User interface change data
+++
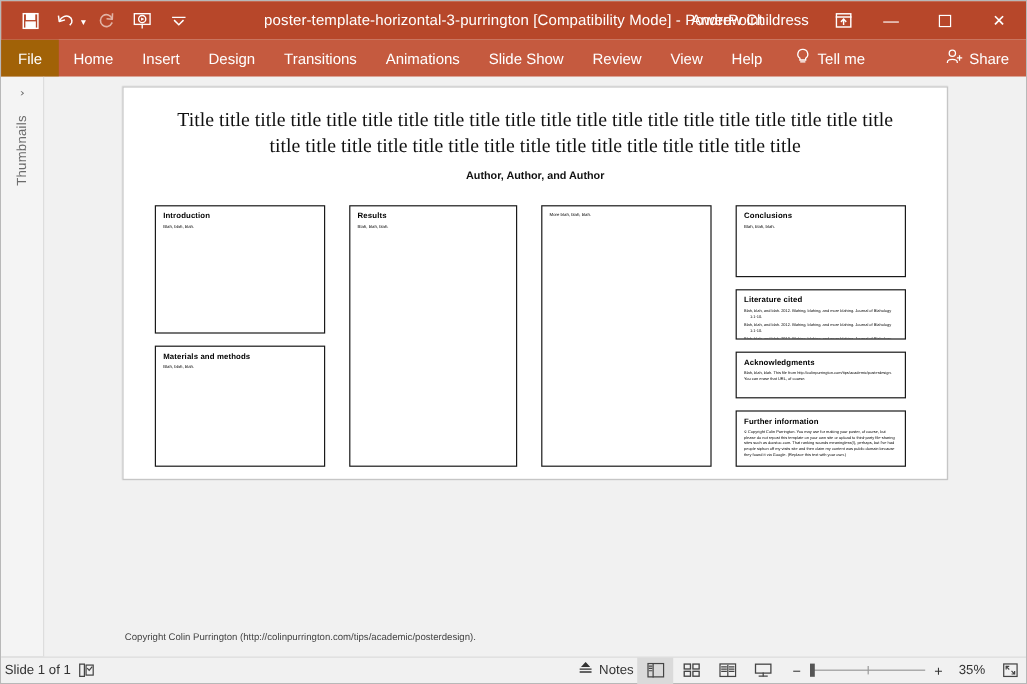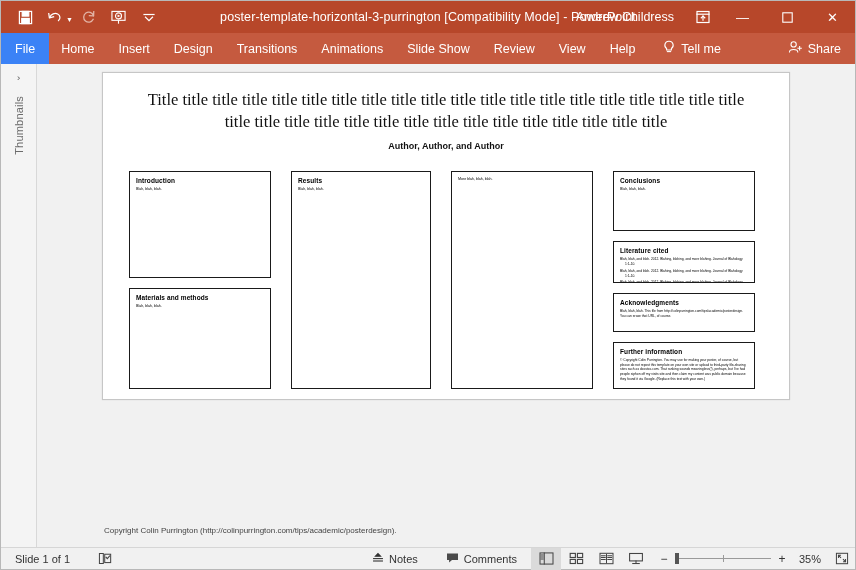"File" .rtab.file { background: #3b82f6 -> #a16207 }
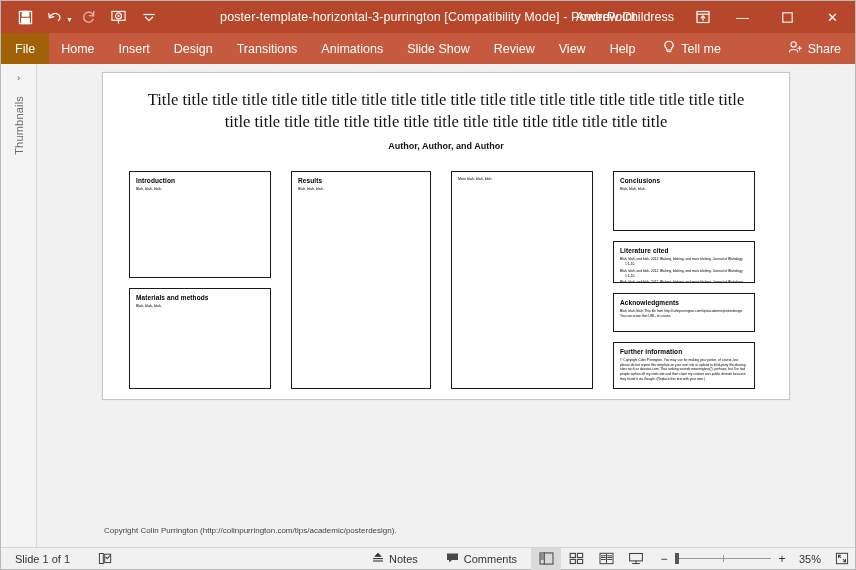"Slide 1 of 1" .sb-item { padding: 0 14px -> 0 3px }
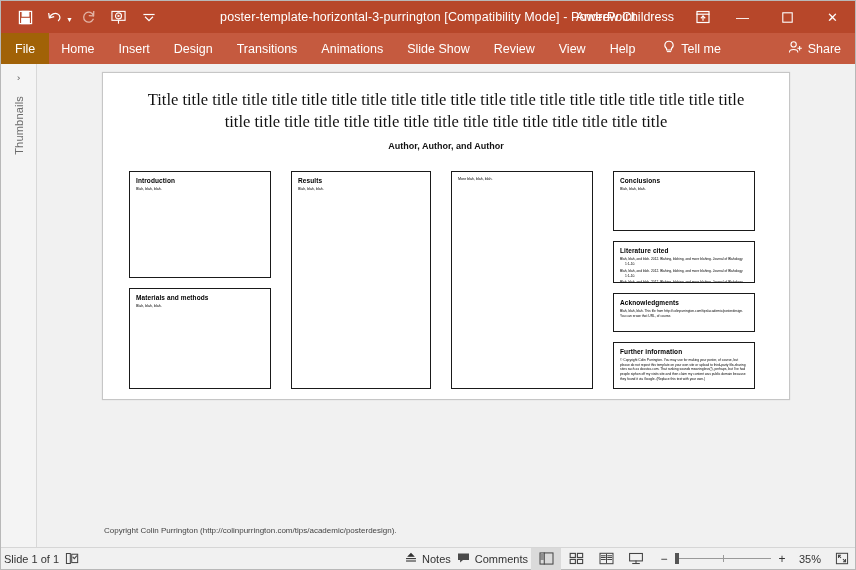"Comments" div.sb-item { html: <div> <span> <svg> <path></path> </svg> </span> <span>Comments</span> </div> -> none }
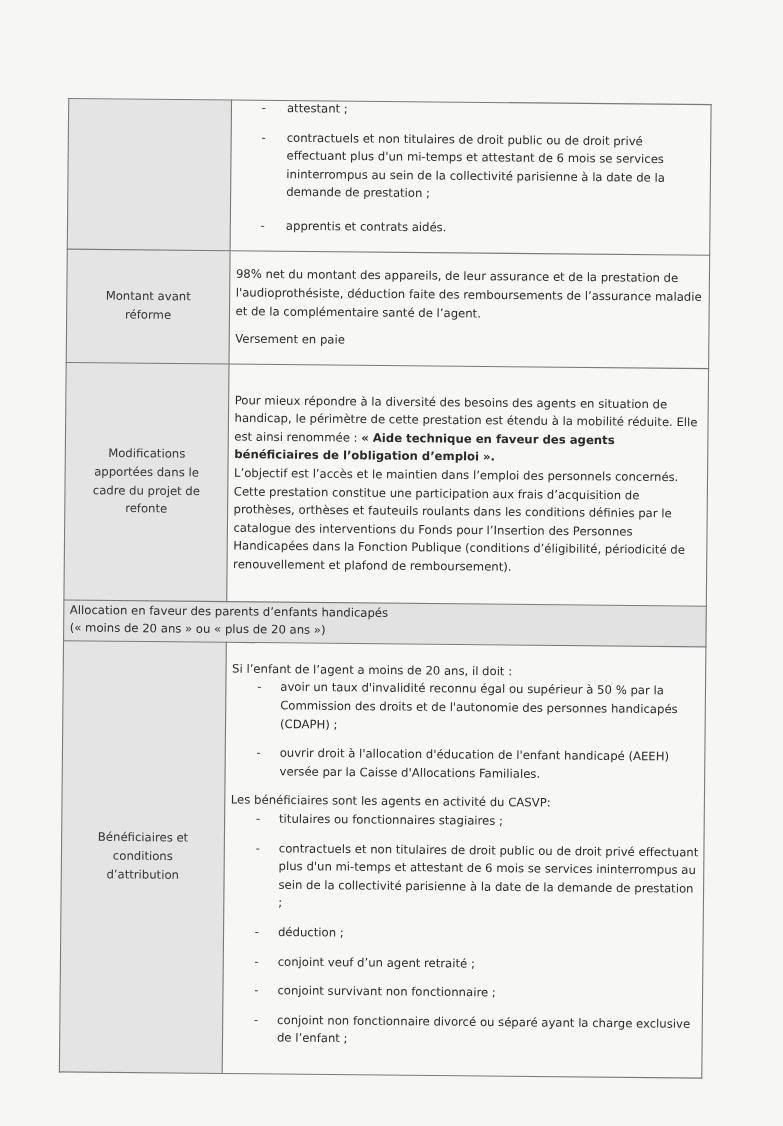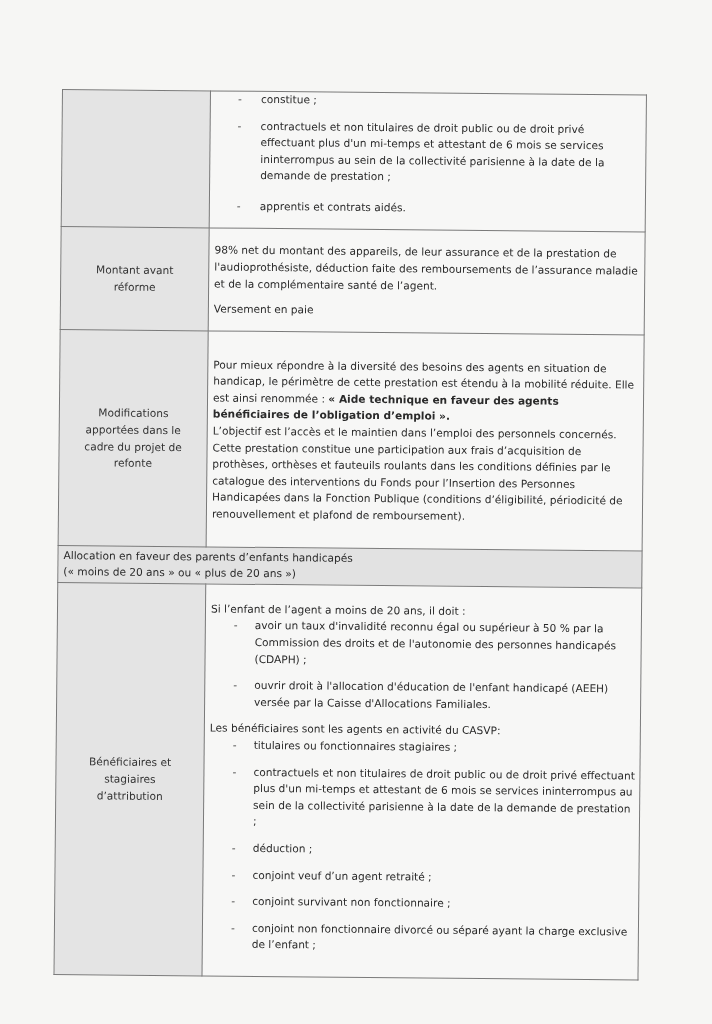"constitue ;" span { text: constitue -> attestant }
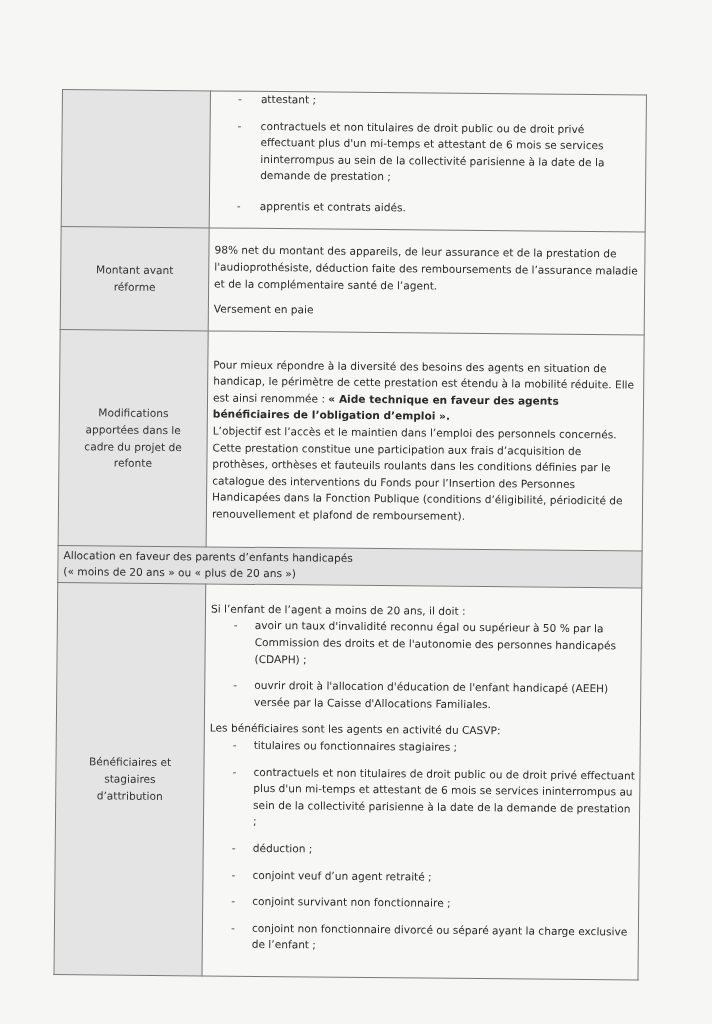"Bénéficiaires et stagiaires" span.label-text { text: stagiaires -> conditions }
+++
_YOUR INSTRUCTIONS_. An exact copy of the entries above, with no pictures, is the required answer.

_ANSWER TO THE EXERCISE_.
"File" .rtab.file { background: #3b82f6 -> #a16207 }
"Slide 1 of 1" .sb-item { padding: 0 14px -> 0 3px }
"Comments" div.sb-item { html: <div> <span> <svg> <path></path> </svg> </span> <span>Comments</span> </div> -> none }
"constitue ;" span { text: constitue -> attestant }
"Bénéficiaires et stagiaires" span.label-text { text: stagiaires -> conditions }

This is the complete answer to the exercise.